We stop for dinner at Bertha's, a seafood place in Fells Point. Nursing a Glenlivet, Satan shrugs off his handle as a harmless pop-culture reference; in his round face, round glasses, receding short hair, mustache and goatee, friends detected a resemblance to the animated cutout of Satan on "South Park." As for Bad Tom, he explains that on the Diplomacy circuit, "Evil Tom was already taken."
Diplomacy is a seven-player board game based on the fragile balance of power in pre-World War I Europe. First played 50 years ago in a Cambridge, Mass., rooming house, it is a cult classic that, like a midnight movie or a jam band, attracts rolling waves of adolescent fans. It also enjoys a core following of salesmen, lawyers, software engineers and other adults, mostly men, who spend their weekends at gatherings in suburban dens, conference rooms and chain hotels around the country.
Diplomacy isn't everyone's idea of fun. Time is one obstacle; a quick game can take six hours, and others can go on for 16 hours. More important, most of the action unfolds away from the table, in tense, furtive conversations among the seven players representing the once-great powers of Europe as they trade intelligence and plan joint maneuvers. The back-and-forth sounds like a David Mamet screenplay about the Triple Entente, especially because no promise is binding, no piece of information reliable. According to the rules, "players may say anything they wish." Eavesdropping, slander and betrayal -- back-stabbing, in Diplomacy parlance -- become arrows in your quiver, not the concealed weaponry of cheats and spoilsports.
"The whole thing about Diplomacy isn't lying," says Bad Tom, who drove down to Maryland from Connecticut for the Tempest in a Teapot, a tournament run by the Potomac Tea & Knife Society, the national capital region's Diplomacy club. "It's getting other people to do what you want them to do and have them think it's their idea."
Satan laughs. "And if that doesn't work, you lie," he says.
MORE THAN 15 YEARS HAVE PASSED since I've been around a Diplomacy board. I discovered it in eighth or ninth grade, at that awkward age when boys, especially those of us not destined to become varsity athletes, seek out alternate paths to feeling powerful -- anything from student government to the punk scene. My friends and I had made a brief foray into Dungeons & Dragons, but found it too fantastical, too formless, too random. Diplomacy, on the other hand, I fell for immediately. At the time, I was toying with the thought of a career in politics, maybe international affairs. And what was high school, after all, if not a world of limited resources, rampant rumors and shifting loyalties?
Describing an unfamiliar game, particularly something as involved as Diplomacy, is an almost impossible task. It's like expecting a real estate ad or a blueprint to capture what it's like to live in that house; you can't understand until you've parked your toothbrush there. Enthusiasts sometimes describe Diplomacy as chess crossed with poker, because the game combines tactics and strategy on a board with bluffing and second-guessing in a large group. Reality television offers another point of comparison. "It's like 'Survivor' without the bug bites," says Lisa Foster of Burke, who joined the Potomac Tea & Knife Society last year. "You make alliances with people. You stab them in the back. You vote people out, sometimes because you're threatened by them and sometimes because you don't like them."

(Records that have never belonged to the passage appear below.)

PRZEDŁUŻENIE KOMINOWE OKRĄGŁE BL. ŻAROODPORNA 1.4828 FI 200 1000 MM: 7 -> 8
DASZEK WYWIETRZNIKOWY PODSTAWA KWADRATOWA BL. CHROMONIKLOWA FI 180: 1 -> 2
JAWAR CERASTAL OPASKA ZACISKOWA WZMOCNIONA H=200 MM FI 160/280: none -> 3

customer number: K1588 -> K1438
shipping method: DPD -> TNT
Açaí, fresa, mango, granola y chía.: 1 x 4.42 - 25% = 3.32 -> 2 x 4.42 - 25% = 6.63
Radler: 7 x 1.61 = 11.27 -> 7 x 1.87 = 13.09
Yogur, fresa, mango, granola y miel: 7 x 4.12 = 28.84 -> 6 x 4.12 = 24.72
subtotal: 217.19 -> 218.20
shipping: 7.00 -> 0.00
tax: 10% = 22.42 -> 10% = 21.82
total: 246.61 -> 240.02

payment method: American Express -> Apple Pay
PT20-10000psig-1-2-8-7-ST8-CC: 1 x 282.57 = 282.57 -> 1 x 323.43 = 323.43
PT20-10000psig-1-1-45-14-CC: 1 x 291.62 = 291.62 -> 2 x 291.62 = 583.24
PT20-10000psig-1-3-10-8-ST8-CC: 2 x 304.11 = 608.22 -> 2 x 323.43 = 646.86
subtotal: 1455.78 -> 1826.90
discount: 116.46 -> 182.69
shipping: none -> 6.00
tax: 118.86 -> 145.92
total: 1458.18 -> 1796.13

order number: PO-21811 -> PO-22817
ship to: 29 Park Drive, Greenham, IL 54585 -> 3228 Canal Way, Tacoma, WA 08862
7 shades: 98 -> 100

Back in high school, sometimes my close friends offered the best alliances on the board, but other times I had to choose between my strategic interests in prewar Europe and my strategic interests in high school. We must have played Diplomacy only a handful of times, no more than 10, before burning through the pool of curious players and our own fascination. That may not sound like much -- and compared with the typical player at the Tempest, we were mere amateurs -- but it was like a formative teen romance: brief, intense, casting a shadow over future relationships.